> Work task: Every line with the string "weight" must be copied from the entries below.
━━━━━━
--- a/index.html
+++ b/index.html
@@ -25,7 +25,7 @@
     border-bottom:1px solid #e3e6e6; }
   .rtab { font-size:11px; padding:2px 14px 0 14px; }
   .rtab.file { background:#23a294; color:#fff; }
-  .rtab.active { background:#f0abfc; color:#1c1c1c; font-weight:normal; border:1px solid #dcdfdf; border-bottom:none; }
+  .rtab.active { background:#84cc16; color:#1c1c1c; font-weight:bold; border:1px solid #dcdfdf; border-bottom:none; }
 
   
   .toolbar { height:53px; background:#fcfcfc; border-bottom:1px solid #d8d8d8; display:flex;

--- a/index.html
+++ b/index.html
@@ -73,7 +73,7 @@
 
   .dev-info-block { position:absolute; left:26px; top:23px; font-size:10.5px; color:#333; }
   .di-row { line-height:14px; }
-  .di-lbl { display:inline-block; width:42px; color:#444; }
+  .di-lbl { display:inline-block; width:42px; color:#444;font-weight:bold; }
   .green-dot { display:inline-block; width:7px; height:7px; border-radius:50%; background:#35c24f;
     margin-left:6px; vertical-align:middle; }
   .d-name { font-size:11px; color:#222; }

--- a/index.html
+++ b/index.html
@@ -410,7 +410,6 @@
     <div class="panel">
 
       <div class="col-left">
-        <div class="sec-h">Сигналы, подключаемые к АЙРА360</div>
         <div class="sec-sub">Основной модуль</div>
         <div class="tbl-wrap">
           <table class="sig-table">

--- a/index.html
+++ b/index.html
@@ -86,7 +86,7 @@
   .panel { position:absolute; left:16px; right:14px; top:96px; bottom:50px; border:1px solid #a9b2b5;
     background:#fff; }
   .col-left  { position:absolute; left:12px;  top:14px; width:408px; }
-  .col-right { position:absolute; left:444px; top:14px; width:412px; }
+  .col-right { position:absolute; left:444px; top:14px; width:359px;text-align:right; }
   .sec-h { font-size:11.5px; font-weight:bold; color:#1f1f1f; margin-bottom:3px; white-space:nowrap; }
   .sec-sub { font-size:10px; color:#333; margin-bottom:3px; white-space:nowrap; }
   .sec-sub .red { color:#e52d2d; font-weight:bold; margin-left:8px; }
━━━━━━
> Problem solution:
-  .rtab.active { background:#f0abfc; color:#1c1c1c; font-weight:normal; border:1px solid #dcdfdf; border-bottom:none; }
+  .rtab.active { background:#84cc16; color:#1c1c1c; font-weight:bold; border:1px solid #dcdfdf; border-bottom:none; }
+  .di-lbl { display:inline-block; width:42px; color:#444;font-weight:bold; }
   .sec-h { font-size:11.5px; font-weight:bold; color:#1f1f1f; margin-bottom:3px; white-space:nowrap; }
   .sec-sub .red { color:#e52d2d; font-weight:bold; margin-left:8px; }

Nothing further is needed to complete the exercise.